Visitors who managed to pack around the flower gasped and applauded as the huge leaves were cut away, revealing a deep maroon interior designed to attract pollenating insects.

There was no smell.

The plant had been cultivated for 12 years, and staffers wept Saturday when they realized that Spike lacked the energy to bloom. One compared it to a “stillbirth.”

While officials at the garden said hopes dimmed only recently, as the days rolled on, I begun to have my suspicions. Could this be a dud? But I was reluctant to start tapping my watch face in public. Friday I could no longer resist, and finally tweeted:

“Am I the first person to wonder whether the damn corpse flower is ever going to open? @chicagobotanic #openalready”

I should make it clear that I’m a member of the Botanic Garden, and take no pleasure in Spike’s epic fail.

Well, maybe a little pleasure, the kind of small smile of satisfaction I imagine a church lady who faithfully attends Mass every single morning might feel when it rains on the annual parish carnival. Because the Tilt-o-Whirl is not what this is all about. Big media splashes are addictive, and I’d hate to see the Botanic Garden stagger from one blockbuster to the next, hyping a titan arum today, showcasing the Whistling Wisteria of Borneo tomorrow.

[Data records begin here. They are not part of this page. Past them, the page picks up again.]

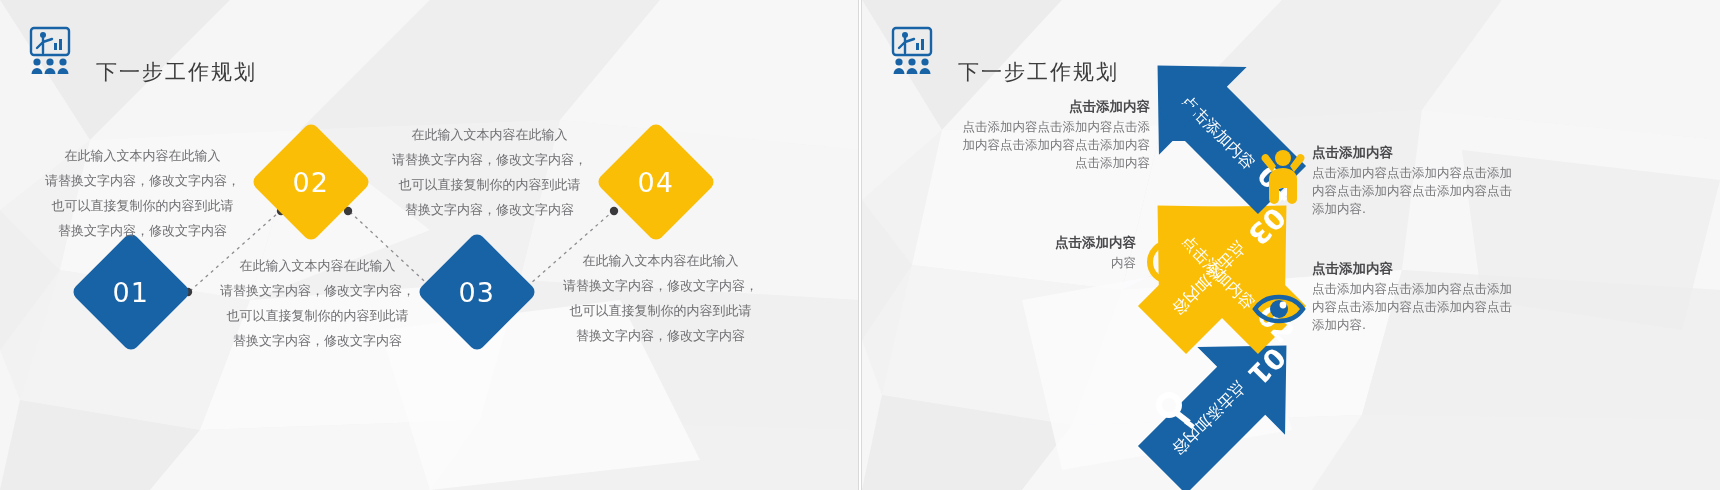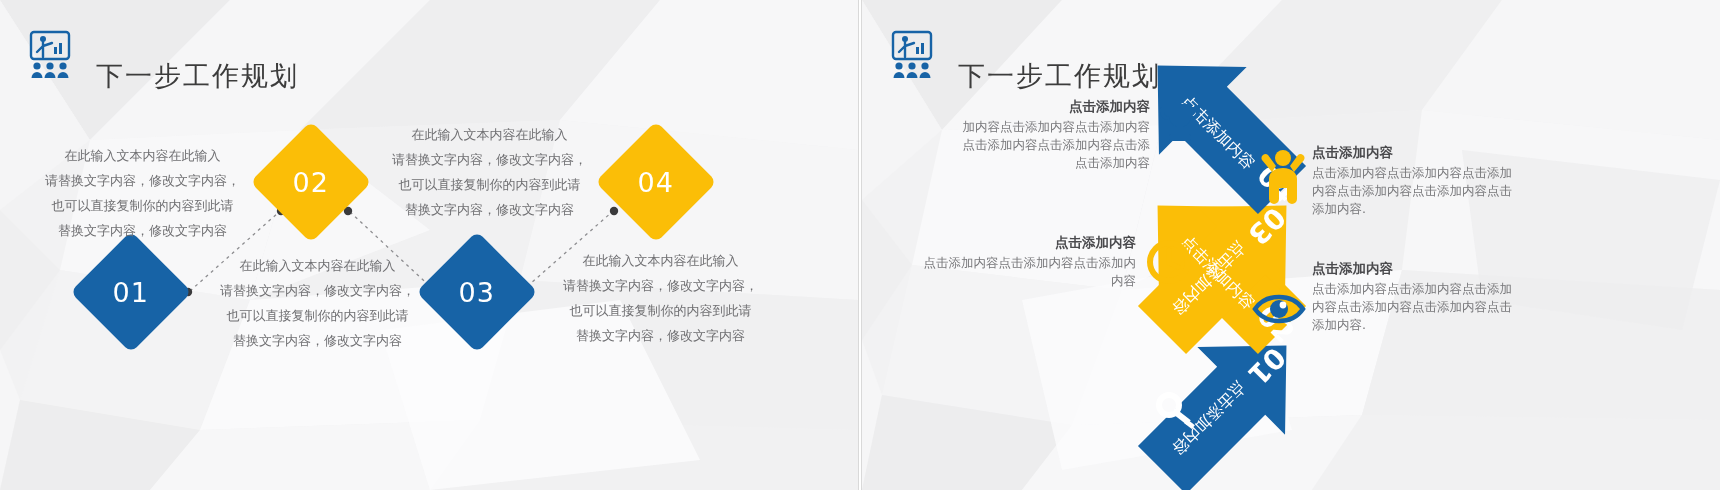"下一步工作规划" .hdr-title { font-size: 27px -> 21px }
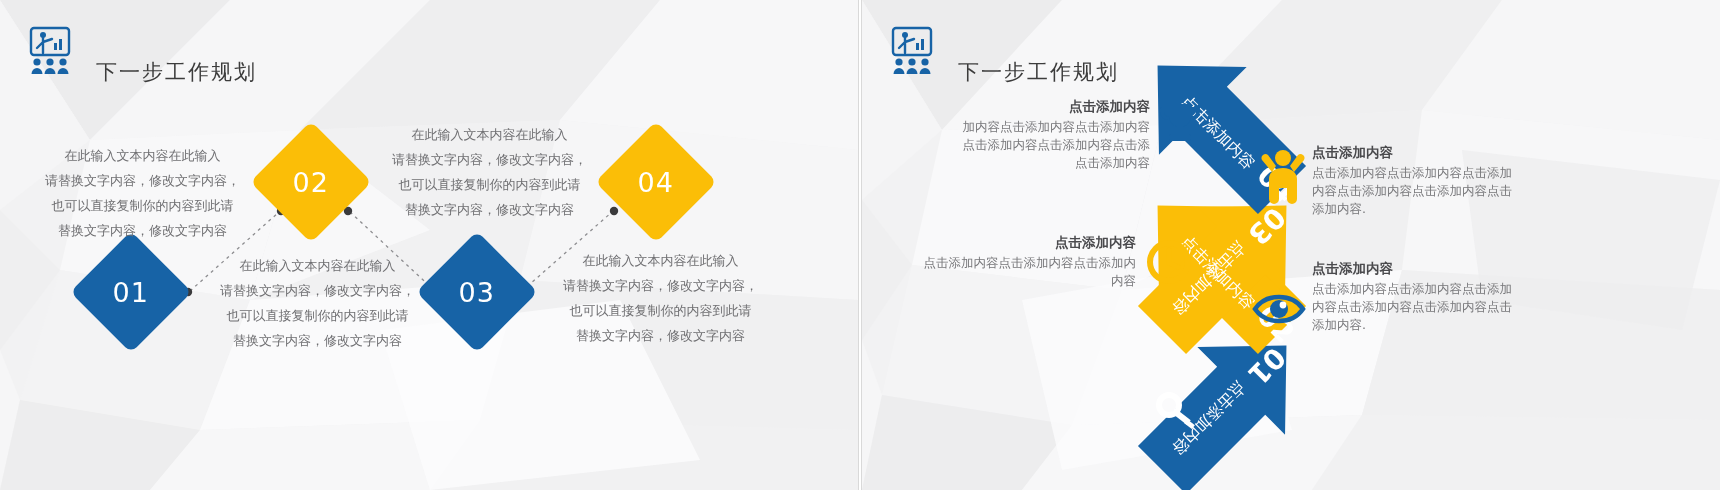"加内容点击添加内容点击添加内容" div.bb { order: before "点击添加内容点击添加内容点击添" -> after "点击添加内容点击添加内容点击添" }
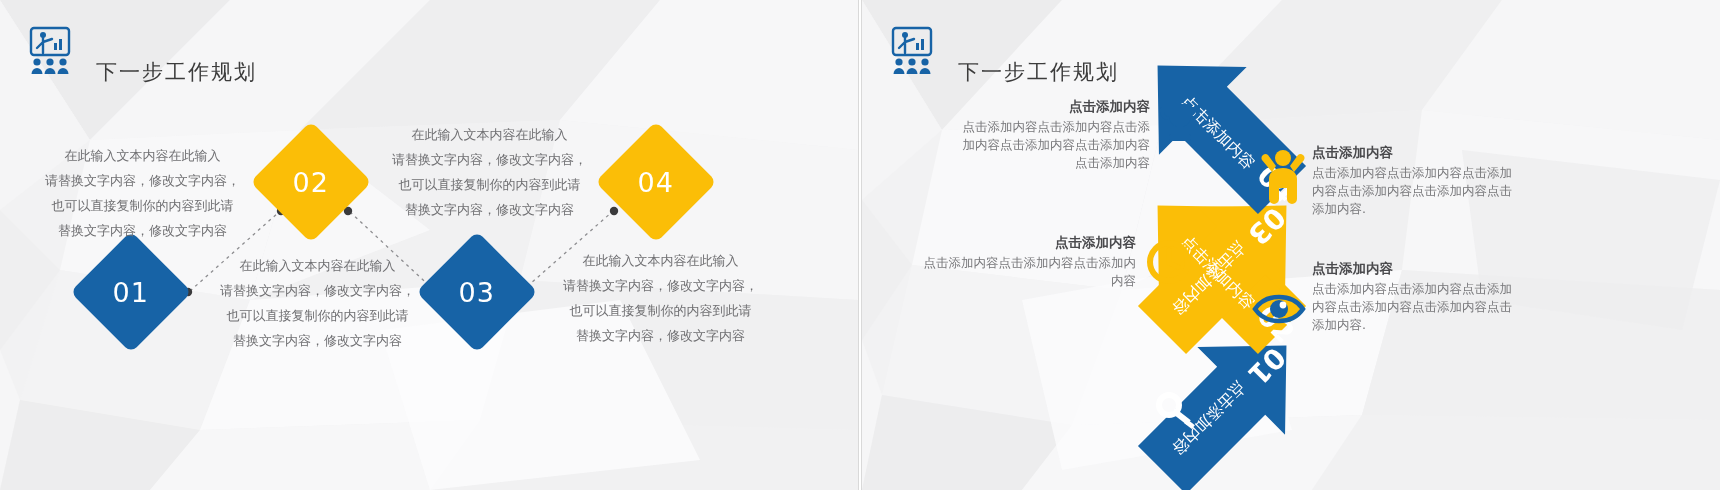"点击添加内容点击添加内容点击添加内" div.bb { html: <div>点击添加内容点击添加内容点击添加内</div> -> none }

And not because I’m selfish, and prefer a depopulated garden to wander through in blissful solitude. Even on the most crowded Sunday morning, even at the height of Spike Fever, as people dutifully trudged past, gazing goonily at his green erectile majesty, once you stroll beyond the immediate vicinity of the entrance, the crowd thins out — people don’t like to walk — and by the time you get to the rolling patch of prairie toward the back, you’re mostly alone.

No, I believe this development, disappointing though it is to those involved, teaches an important lesson: While you can’t fool Mother Nature, Mother Nature certainly can fool you.

Yes, there is much clockwork dependability. The swallows return every year. The moon waxes and wanes on schedule.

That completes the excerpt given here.